→ **Assignment**:
Give back the line that contains "flex; gap: 7px;" and every following line, exactly as they appear, through the end of the data.

>>>>

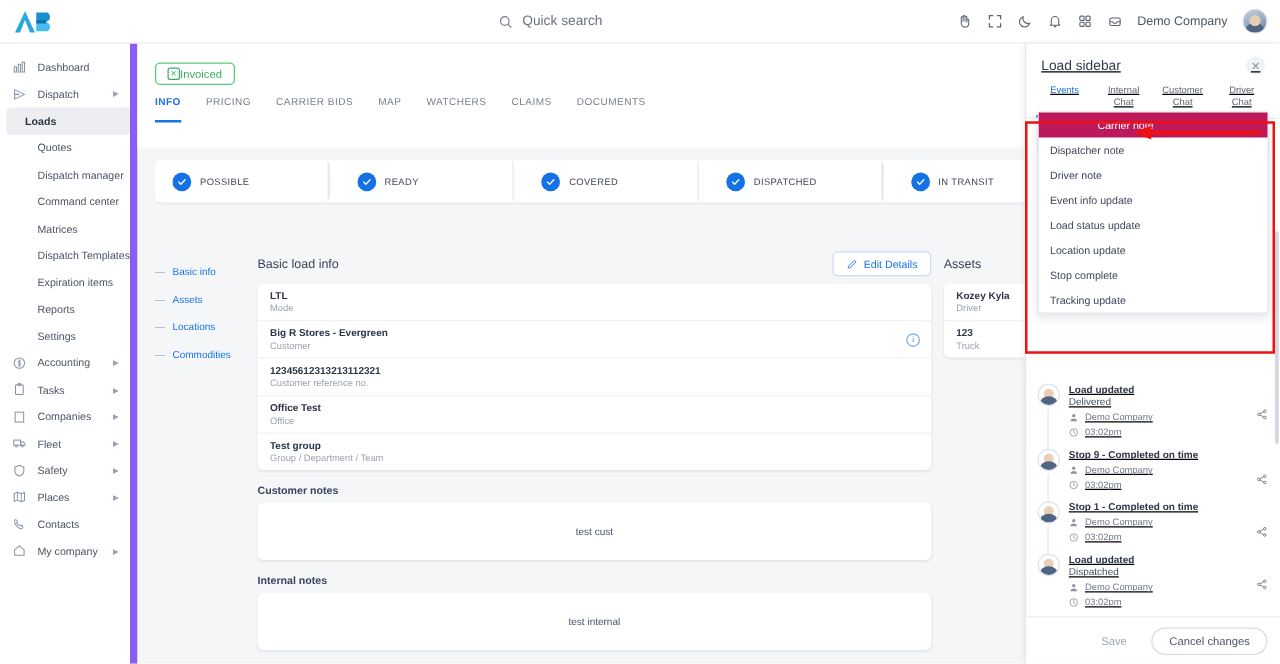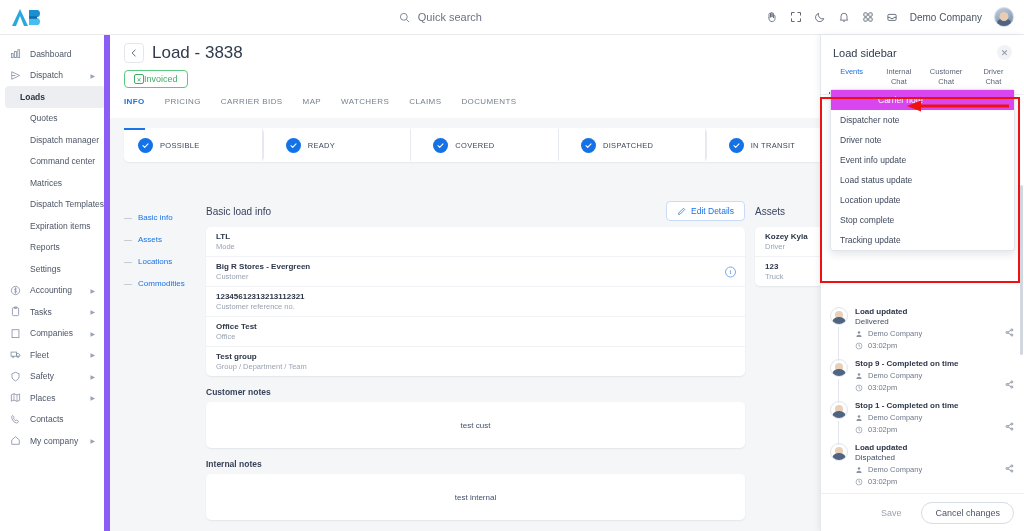--- a/index.html
+++ b/index.html
@@ -85,21 +85,21 @@
     margin-top: 7px; display: inline-flex; align-items: center; gap: 0;
     border: 1px solid #59c97f; color: #3cae64; border-radius: 4px;
     padding: 3px 9px; font-size: 9px; background: #fff; cursor: pointer;
   }
   .badge-invoiced .bic {
     width: 10px; height: 10px; border: 1.2px solid #3cae64; border-radius: 2px;
     display:flex; align-items:center; justify-content:center; font-size:6px;
   }
   .tabs { display: flex; gap: 20px; margin-top: 9px; }
   .tab {
-    font-size: 8px; color: #76808f; letter-spacing: .4px; padding-bottom: 22px;
+    font-size: 8px; color: #76808f; letter-spacing: .4px; padding-bottom: 10px;
     cursor: pointer; border-bottom: 2px solid transparent;
   }
   .tab.active { color: #1a73e8; border-bottom-color: #1a73e8; font-weight: 600; }
 
   .head-right {
     position: absolute; right: 14px; top: 8px; display: flex;
     flex-direction: column; align-items: flex-end; gap: 9px;
   }
   .btn-outline {
     border: 1px solid #e3e7ec; background: #fff; border-radius: 4px;
@@ -189,20 +189,21 @@
     background: #fff; border-radius: 5px; height: 46px; display: flex;
     align-items: center; justify-content: center; font-size: 8px; color: #45506a;
     box-shadow: 0 1px 2px rgba(20,30,50,.07);
   }
 
   
   .load-sidebar {
     position: absolute; top: 35px; right: 0; width: 204px; height: 496px;
     background: #fff; border-left: 1px solid #e4e8ed; z-index: 30;
     box-shadow: -2px 0 6px rgba(20,30,50,.06);
+    text-decoration: underline;
   }
   .ls-head {
     display: flex; align-items: center; justify-content: space-between;
     padding: 10px 12px 0 12px;
   }
   .ls-title { font-size: 11px; color: #2f3b4d; }
   .ls-close {
     width: 15px; height: 15px; border-radius: 50%; background: #f0f2f5;
     display: flex; align-items: center; justify-content: center; color: #8a92a2;
     font-size: 9px; cursor: pointer;
@@ -230,21 +231,21 @@
   .field .caret-dn { margin-left: auto; color: #5b6577; font-size: 8px; }
 
   .dropdown {
     position: absolute; left: 9px; right: 9px; top: 54px;
     background: #fff; border: 1px solid #e2e6ec; border-radius: 3px;
     box-shadow: 0 3px 8px rgba(20,30,50,.12); z-index: 40;
   }
   .opt {
     font-size: 8.5px; color: #3d475a; padding: 5px 9px; cursor: pointer;
   }
-  .opt.sel { background: #d946ef; color: #fff; padding-left: 47px; }
+  .opt.sel { background: #be185d; color: #fff; padding-left: 47px; }
 
   .events { padding: 4px 9px 0 9px; position: relative; }
   .event { display: flex; gap: 7px; padding-bottom: 9px; position: relative; }
   .ev-av {
     width: 18px; height: 18px; border-radius: 50%; flex: 0 0 18px; overflow:hidden;
     background: linear-gradient(160deg,#cdd8e5 0%, #93a6bd 60%, #6d melhor 100%);
     position: relative; border: 1px solid #e0e5ec;
   }
   .ev-av i {
     position:absolute; left:50%; top:3px; width:8px; height:8px; border-radius:50%;
@@ -486,28 +487,20 @@
           </span>
           <span class="nlabel">My company</span>
           <span class="caret">▶</span>
         </div>
       </div>
   </div>
 
   <div class="main">
 
     <div class="main-head">
-      <div class="title-row">
-        <div class="back-btn">
-          <svg width="10" height="10" viewBox="0 0 16 16">
-              <path d="M10 3 L5 8 L10 13" fill="none" stroke="#51596a" stroke-width="1.4" stroke-linecap="round" stroke-linejoin="round"></path>
-            </svg>
-        </div>
-        <div class="page-title">Load - 3838</div>
-      </div>
 
       <div class="badge-invoiced">
         <span class="bic">✕</span>
         <span>Invoiced</span>
       </div>
 
       <div class="tabs" id="tabs">
           <div class="tab active">INFO</div>
           <div class="tab">PRICING</div>
           <div class="tab">CARRIER BIDS</div>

<<<<

→ **Answer to this exercise**:
   .event { display: flex; gap: 7px; padding-bottom: 9px; position: relative; }
   .ev-av {
     width: 18px; height: 18px; border-radius: 50%; flex: 0 0 18px; overflow:hidden;
     background: linear-gradient(160deg,#cdd8e5 0%, #93a6bd 60%, #6d melhor 100%);
     position: relative; border: 1px solid #e0e5ec;
   }
   .ev-av i {
     position:absolute; left:50%; top:3px; width:8px; height:8px; border-radius:50%;
@@ -486,28 +487,20 @@
           </span>
           <span class="nlabel">My company</span>
           <span class="caret">▶</span>
         </div>
       </div>
   </div>
 
   <div class="main">
 
     <div class="main-head">
-      <div class="title-row">
-        <div class="back-btn">
-          <svg width="10" height="10" viewBox="0 0 16 16">
-              <path d="M10 3 L5 8 L10 13" fill="none" stroke="#51596a" stroke-width="1.4" stroke-linecap="round" stroke-linejoin="round"></path>
-            </svg>
-        </div>
-        <div class="page-title">Load - 3838</div>
-      </div>
 
       <div class="badge-invoiced">
         <span class="bic">✕</span>
         <span>Invoiced</span>
       </div>
 
       <div class="tabs" id="tabs">
           <div class="tab active">INFO</div>
           <div class="tab">PRICING</div>
           <div class="tab">CARRIER BIDS</div>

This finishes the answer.